Marcia Stepanek is a regular contributing writer for Justmeans and co-founder of Contribute Media. She also is Publisher of Cause Global, a group blog about the use of social media in social advocacy and innovation. Previously, she was executive editor and co-founder of CIO Insight Magazine and Web strategies editor at BusinessWeek, as well as the national economics correspondent and special proje...
New social media trend: micro-multinationals
Social media are helping to create a new kind of enterprise: micro-multinational companies. They're small, Web-wired startups that are using social media to spot -- and then grab -- the best new talent from around the globe and leverage it for innovation and sustainability.
"Immigration today, thanks to the Web, means something very diffierent than it used to mean," says Hal Varian, the chief economist at Google and a professor of information economics at UC-Berkeley. "There's no longer a brain drain but brain circulation. People now doing startups understand what opportunities are available to them around the world and work to harness it from a distance rather than move people from one place to another."
Not convinced? Consider SlideShare, a six-person multinational company whose entire staff consists of a couple of employees in the States, a few in Eastern Europe and one in Asia. Or take Viewdle, an image-tagging start-up, which has four people in California, three in Kiev and two in Uruguay. Viewdle Founder and CEOLaurent Gil, a French citizen, told Milken Global Conference attendees that his firm invented the start-up's video tagging technology in the Ukraine, found capital to fund the company in Los Angeles, "and Uruguay was a great place to find engineers," he said. "The fact we are a micro-multinational was by design. In a small company like ours, we survive and we grow because we have the ability to identify, and then employ from the best pockets of knowledge around the globe."

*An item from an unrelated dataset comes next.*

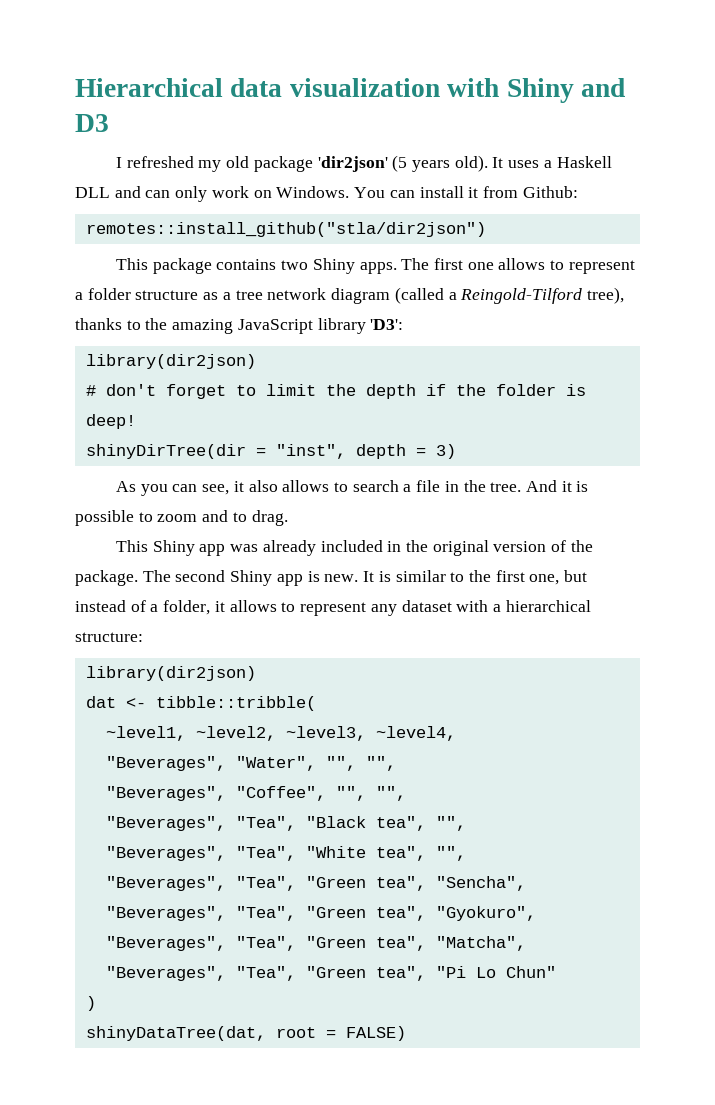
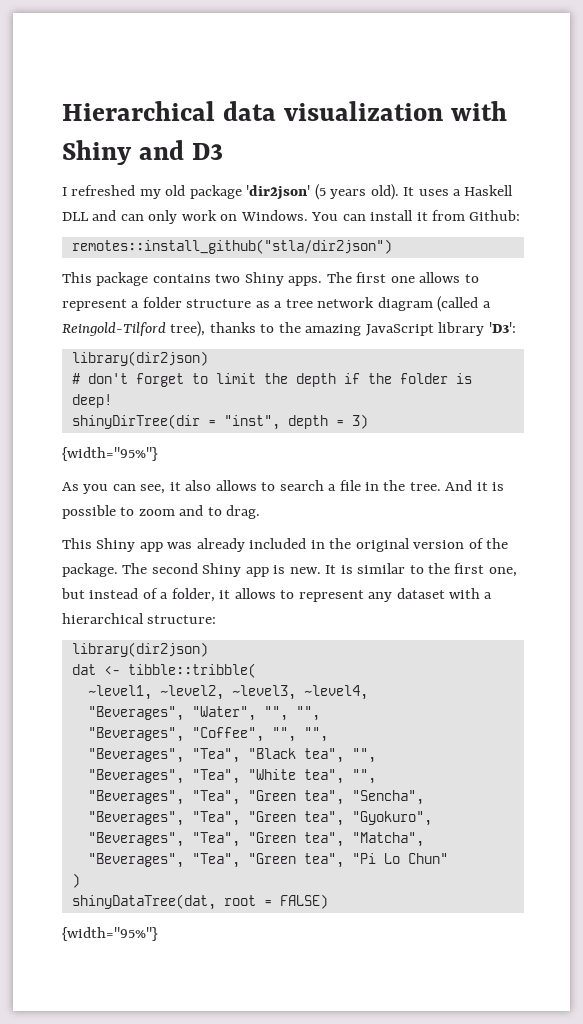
  shinyDirTree(dir = "inst", depth = 3)
+ {width="95%"}
  shinyDataTree(dat, root = FALSE)
+ {width="95%"}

Varian says micro-multinationals are, in a majority of cases, companies that have been founded by U.S. immigrants using their trusted social networks at American universities and abroad to source the talent they need. Micro-multinationals also tend to be led by executives who are very willing to travel long distances in a heartbeat and to "stay up late using voice-over-Internet technology to engage in work activity across a range of time zones -- unlike at many larger, traditional multinational firms." Added Varian: "I think that in many ways, the micro-multinationals have it easier than the big ones."

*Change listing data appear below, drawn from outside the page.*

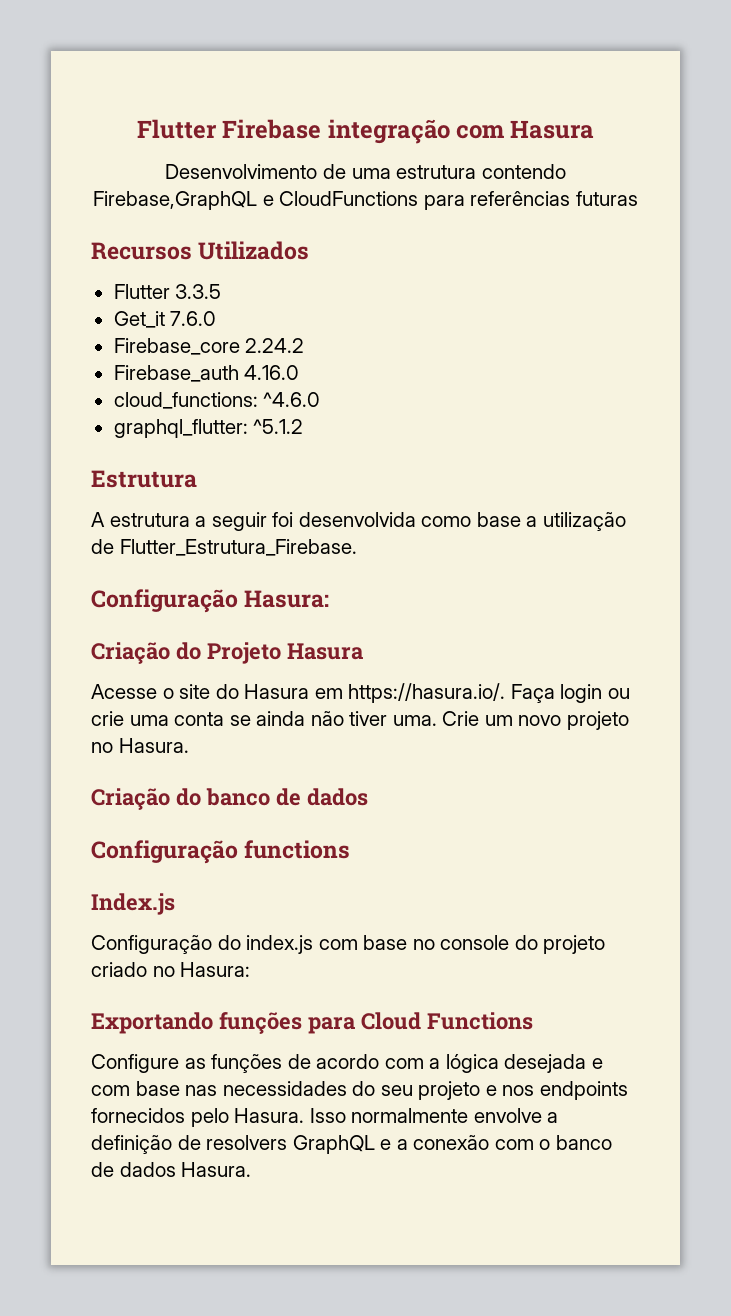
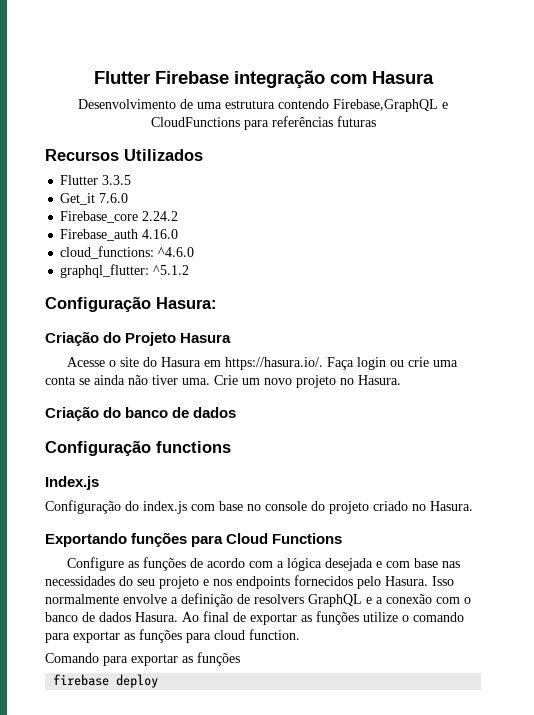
- Estrutura
- A estrutura a seguir foi desenvolvida como base a utilização de Flutter_Estrutura_Firebase.
- Configuração do index.js com base no console do projeto criado no Hasura:
+ Configuração do index.js com base no console do projeto criado no Hasura.
+ Ao final de exportar as funções utilize o comando para exportar as funções para cloud function.
+ Comando para exportar as funções
+ firebase deploy

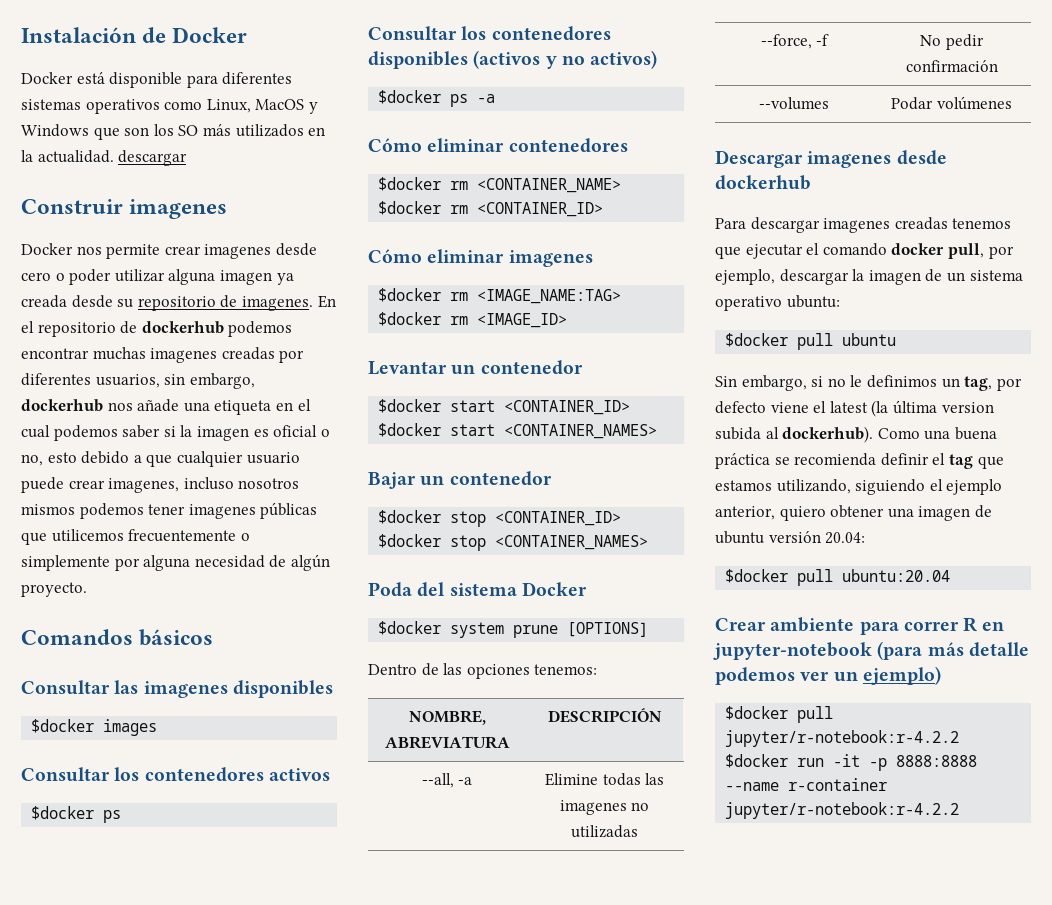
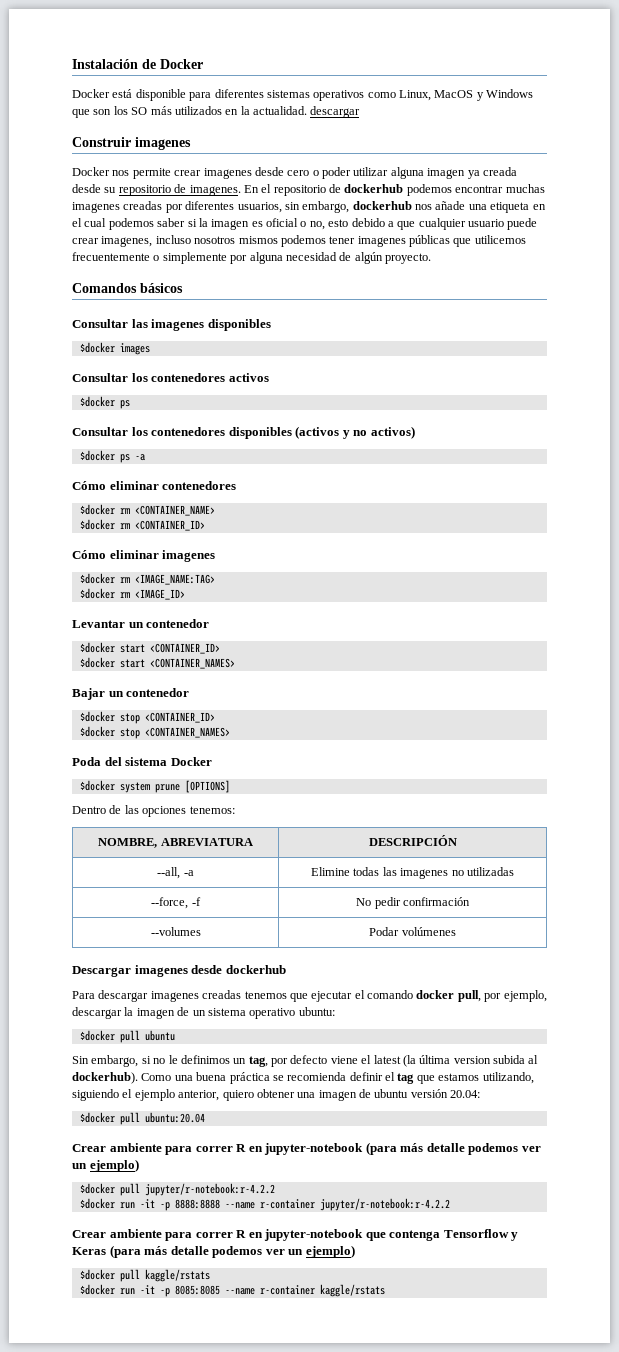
+ Crear ambiente para correr R en jupyter-notebook que contenga Tensorflow y Keras (para más detalle podemos ver un ejemplo)
+ $docker pull kaggle/rstats
+ $docker run -it -p 8085:8085 --name r-container kaggle/rstats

Varian says younger workers tend to have a greater ability to use social media and digital Web technologies to supervise, communicate and manage employees at a distance. And while it's still difficult to build teams out of small, far-flung groups, the cost-savings outweigh the challenges, Varian says."Micro-multinational leaders are entrepreneurs who are hungry to get their businesses to succeed and they have extensive social networks, so finding people to work for the company -- top global talent -- is a lot easier and effective than hiring an international recruiting firm," he said.
Are you a micro-multinationalist? Please share your experiences recruiting talent for it.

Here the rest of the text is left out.